● DIRECTIONS FOR THIS TASK:
If a line in the entries below holds the string "simg", copy it.

======== DATA LISTING

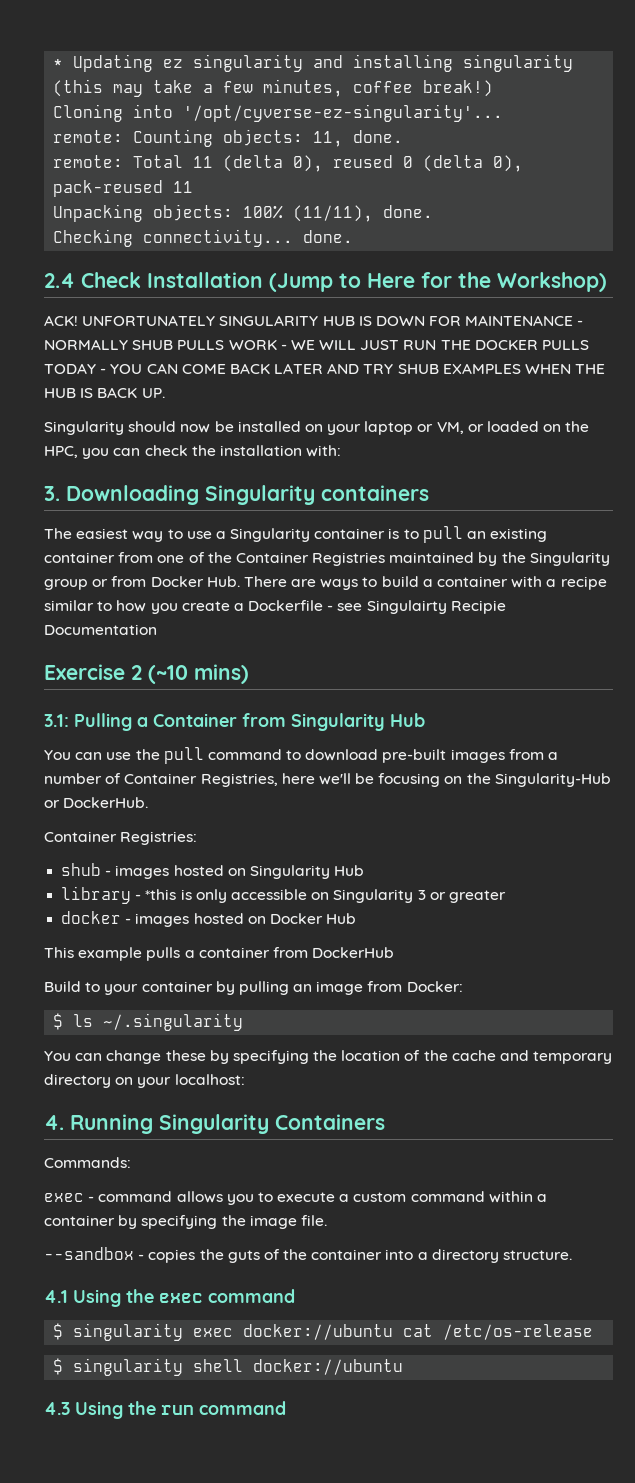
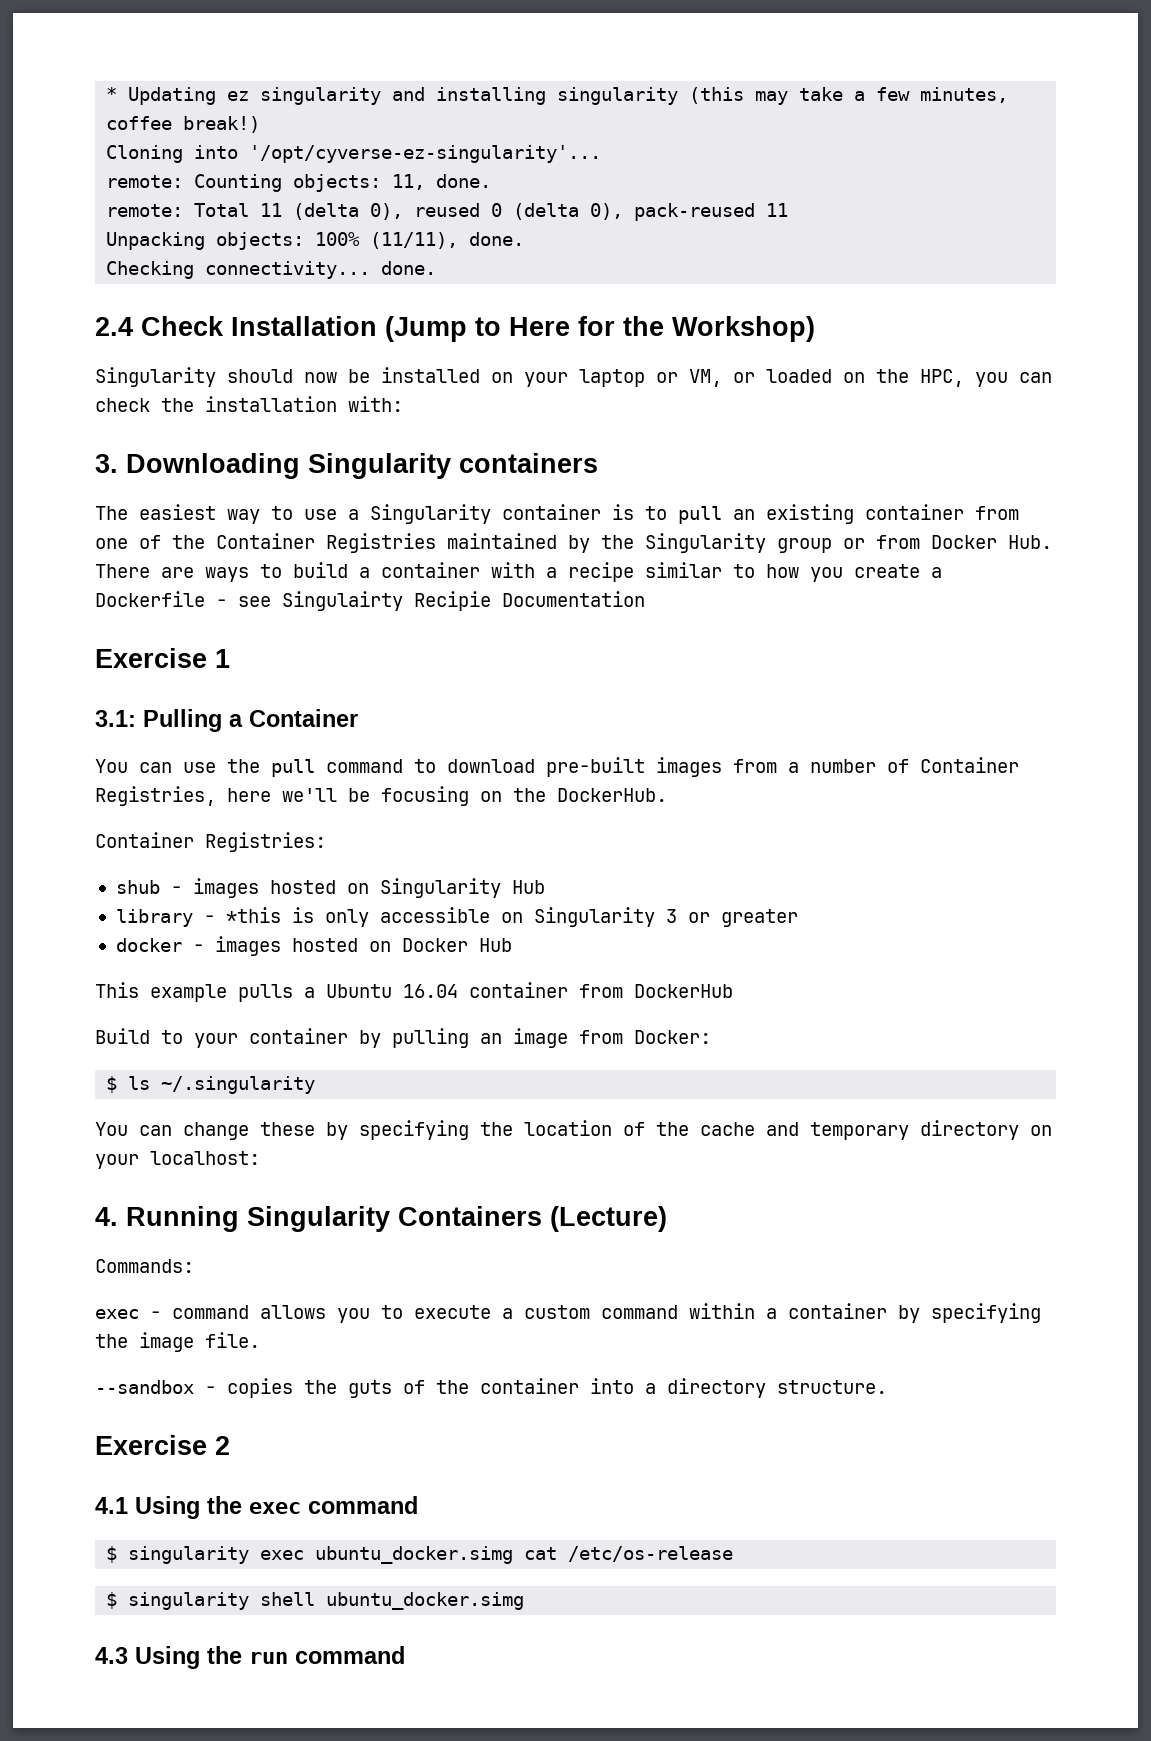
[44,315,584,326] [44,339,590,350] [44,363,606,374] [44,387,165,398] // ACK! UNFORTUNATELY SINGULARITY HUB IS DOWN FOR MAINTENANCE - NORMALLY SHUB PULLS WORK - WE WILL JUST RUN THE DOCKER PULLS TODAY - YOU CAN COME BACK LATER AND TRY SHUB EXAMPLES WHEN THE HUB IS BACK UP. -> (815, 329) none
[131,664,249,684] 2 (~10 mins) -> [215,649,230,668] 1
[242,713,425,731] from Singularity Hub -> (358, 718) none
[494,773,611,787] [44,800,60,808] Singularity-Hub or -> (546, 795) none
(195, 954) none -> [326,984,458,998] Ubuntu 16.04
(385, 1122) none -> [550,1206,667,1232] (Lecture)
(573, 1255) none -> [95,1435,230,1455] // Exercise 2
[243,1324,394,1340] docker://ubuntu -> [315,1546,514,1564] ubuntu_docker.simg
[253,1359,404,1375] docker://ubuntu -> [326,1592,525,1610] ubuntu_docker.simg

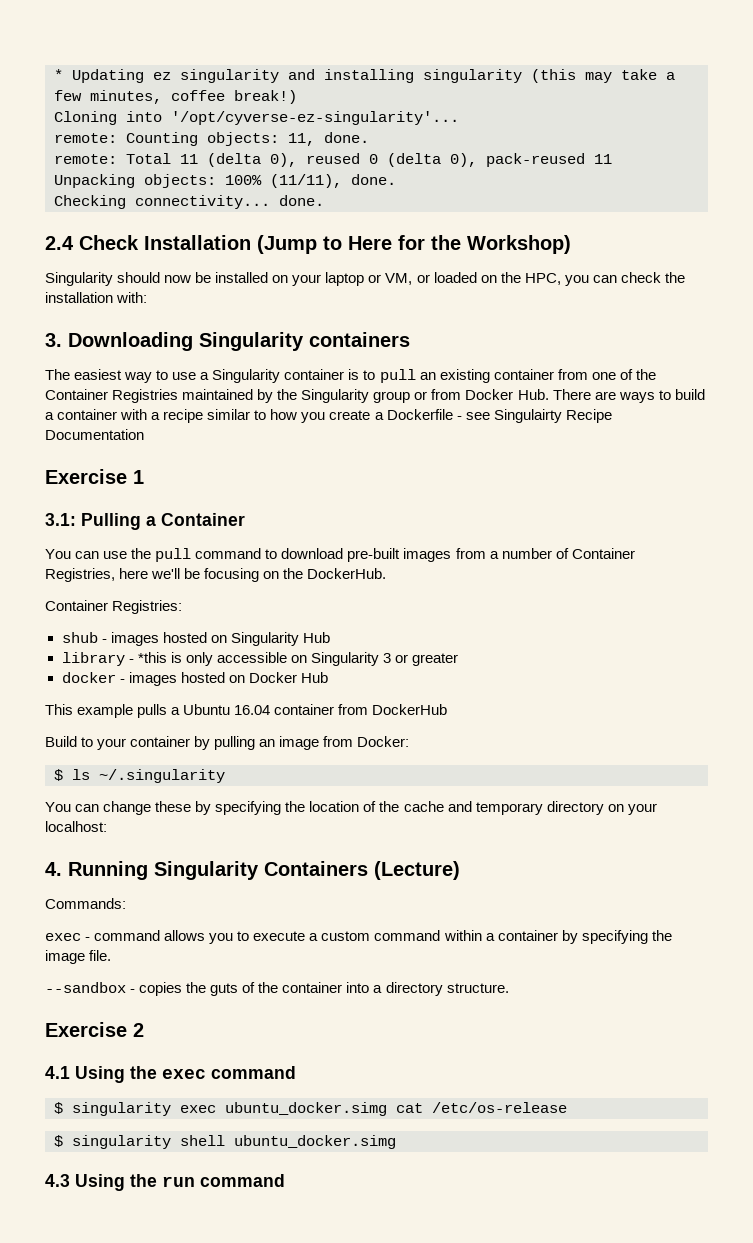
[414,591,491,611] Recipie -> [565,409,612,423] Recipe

================

● RESPONSE BOX:
[243,1324,394,1340] docker://ubuntu -> [315,1546,514,1564] ubuntu_docker.simg
[253,1359,404,1375] docker://ubuntu -> [326,1592,525,1610] ubuntu_docker.simg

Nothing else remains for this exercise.